[proofplan]
Surgery in dimension three cuts only along embedded two-spheres and caps by three-balls, so it changes the topology only by separating connected-sum factors and discarding components. We prove that every component appearing after any finite sequence of surgeries has fundamental group isomorphic to a free factor of $\pi_1(M)$. Since $\pi_1(M)=1$, every surviving component is simply connected. A closed two-sided incompressible torus or closed two-sided incompressible higher-genus surface would inject a surface group different from the identity group into the fundamental group of its ambient component, which is impossible.
[/proofplan]
[step:Track the fundamental group through one spherical surgery]

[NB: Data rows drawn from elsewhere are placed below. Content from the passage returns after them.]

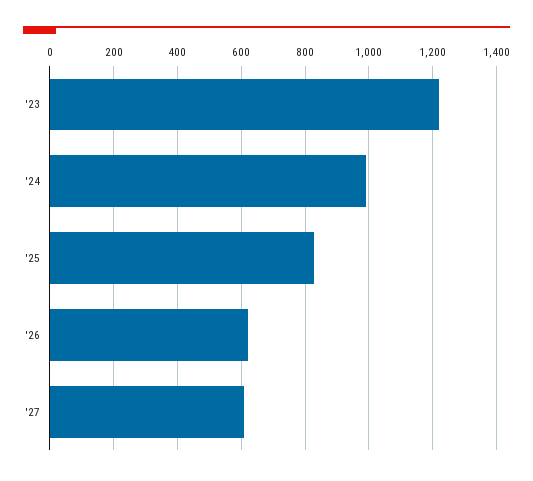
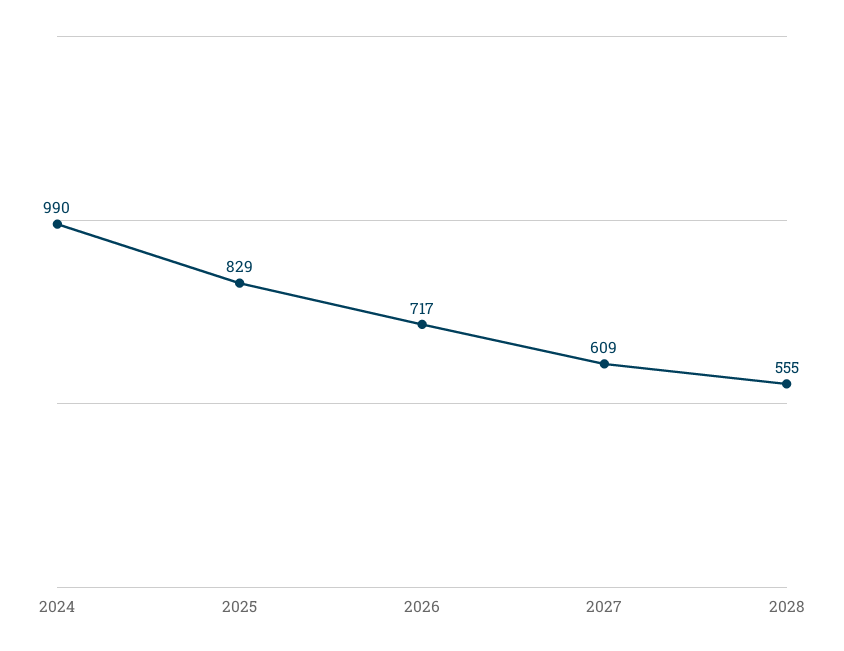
'23: 1220 -> none
'26: 620 -> 717
2028: none -> 555

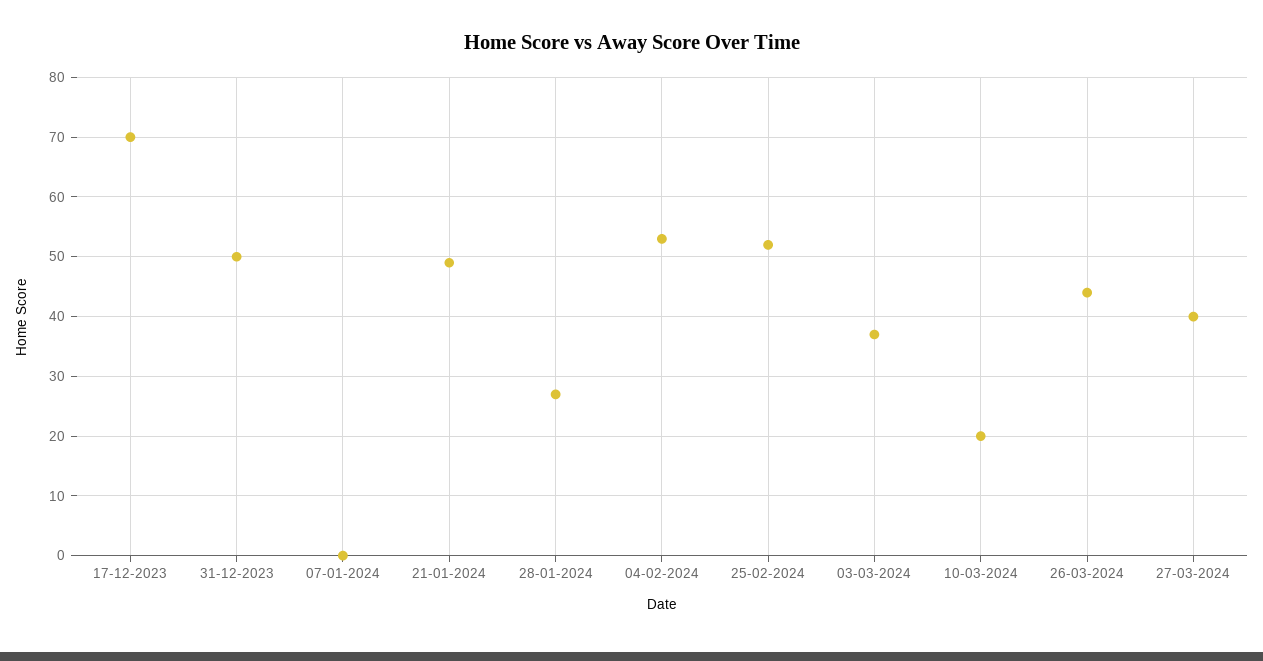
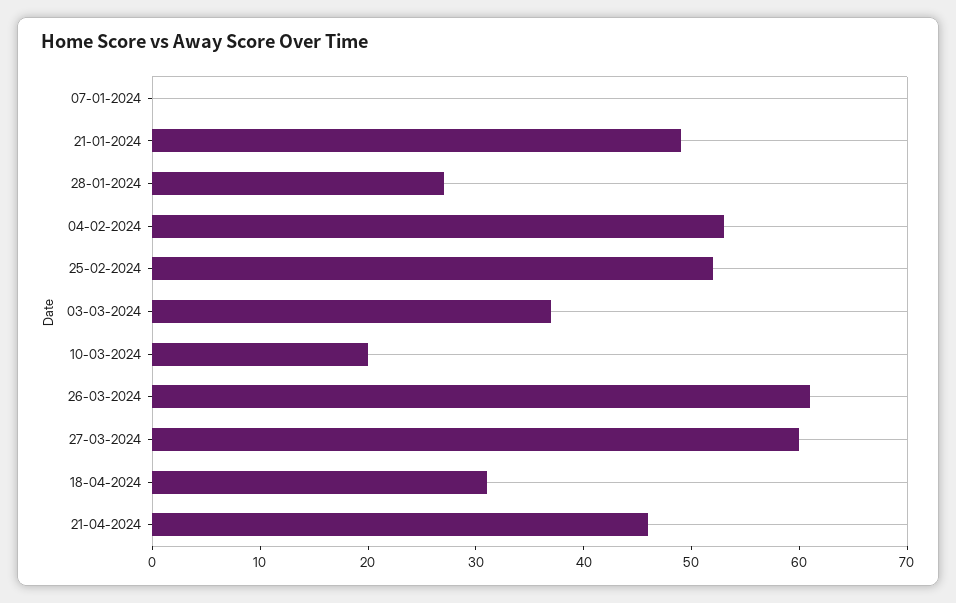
17-12-2023: 70 -> none
31-12-2023: 50 -> none
26-03-2024: 45 -> 61
27-03-2024: 40 -> 60
18-04-2024: none -> 31
21-04-2024: none -> 46

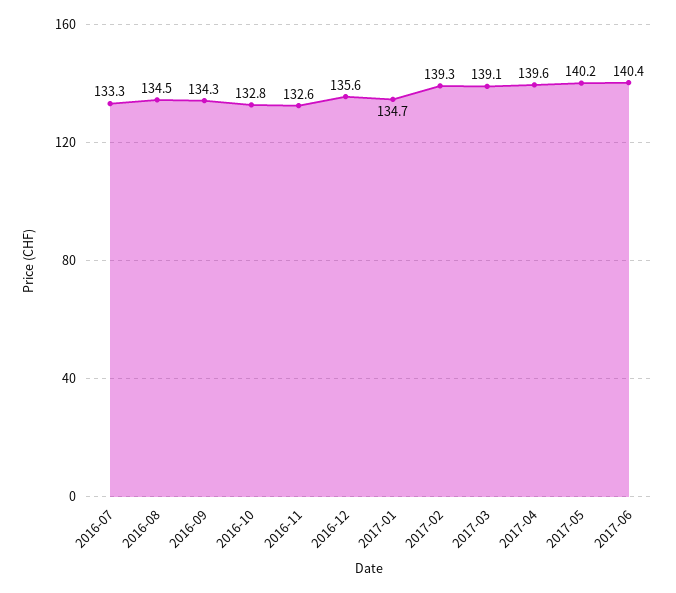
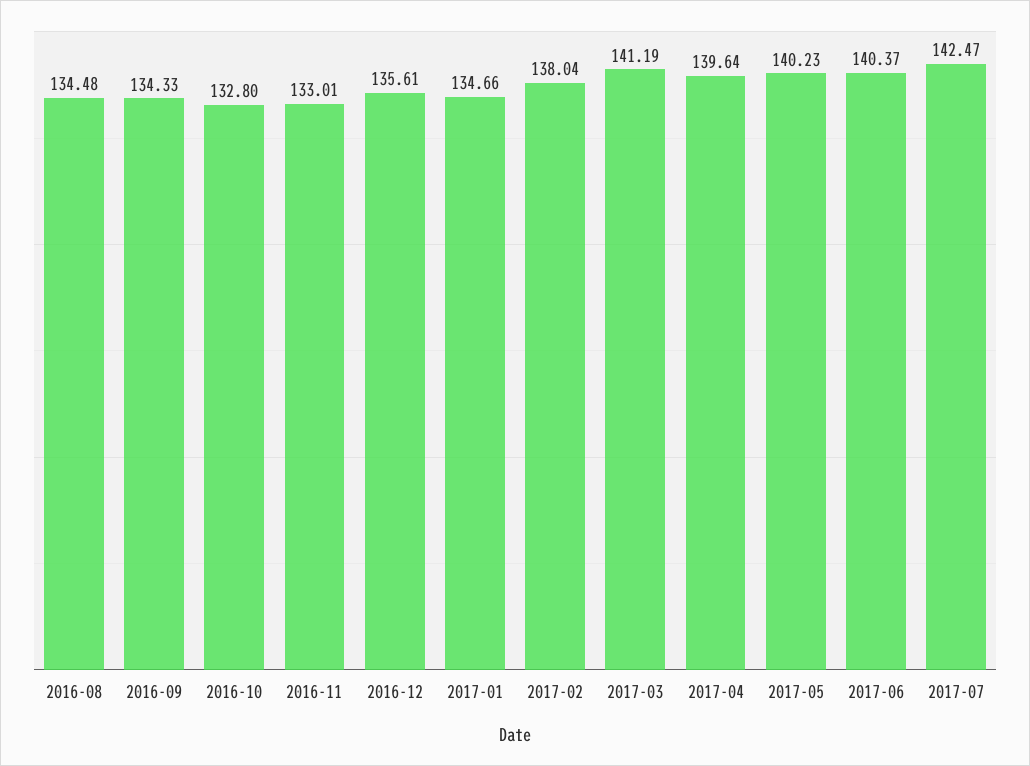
2016-07: 133.3 -> none
2016-11: 132.6 -> 133.01
2017-02: 139.3 -> 138.04
2017-03: 139.1 -> 141.19
2017-07: none -> 142.47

Let $N$ be a connected closed orientable three-manifold, and suppose a surgery cuts $N$ along a finite disjoint family of embedded two-spheres
$S_1,\dots,S_k \subset N$
and caps every resulting spherical boundary component with a three-ball. Let
$N_1,\dots,N_m$
denote the connected closed components obtained after this operation. For any path-[connected space](/page/Connected%20Space) $X$ with a chosen basepoint, let $\pi_1(X)$ denote its fundamental group; in the free-factor statements below, changing basepoints inside a connected component only conjugates the identified subgroup and does not change whether it is a free factor.
We claim that each group $\pi_1(N_j)$ is isomorphic to a free factor of $\pi_1(N)$.
It is enough to treat one embedded two-sphere $S \subset N$, because the finite case follows by induction over $S_1,\dots,S_k$. The group-theoretic point used in the induction is that a free factor of a free factor is a free factor: if $G \cong H * K$ and $H \cong L * Q$, then associativity of free products gives $G \cong L * Q * K$, so $L$ is a free factor of $G$. For each use of van Kampen below, replace the closed pieces by open collar neighbourhoods of those pieces inside the glued manifold. The collars have the same homotopy type as the corresponding pieces, their intersections deformation retract onto the common sphere or disk attachments, and the hypotheses of the [Seifert-van Kampen Theorem](/theorems/1905) are then satisfied. If $S$ is separating, write
$N \setminus S = A^\circ \sqcup B^\circ$,
where $A$ and $B$ are the compact manifolds with boundary $\partial A = S = \partial B$. Let $D_A$ and $D_B$ be three-balls, and define the closed manifolds $A^+$ and $B^+$ by
\begin{align*}
A^+ &:= A \cup_S D_A.
\end{align*}
Also set
\begin{align*}
B^+ &:= B \cup_S D_B.
\end{align*}
Since $S$ and each three-ball are path-connected and simply connected, the inclusion $A \hookrightarrow A^+$ induces an isomorphism $\pi_1(A) \cong \pi_1(A^+)$, and the inclusion $B \hookrightarrow B^+$ induces an isomorphism $\pi_1(B) \cong \pi_1(B^+)$. Applying the [Seifert-van Kampen Theorem](/theorems/1905) to the decomposition $N=A\cup_S B$, whose intersection $S$ is path-connected and has fundamental group equal to the identity group, gives
\begin{align*}
\pi_1(N) \cong \pi_1(A^+) * \pi_1(B^+).
\end{align*}
Thus $\pi_1(A^+)$ and $\pi_1(B^+)$ are free factors of $\pi_1(N)$.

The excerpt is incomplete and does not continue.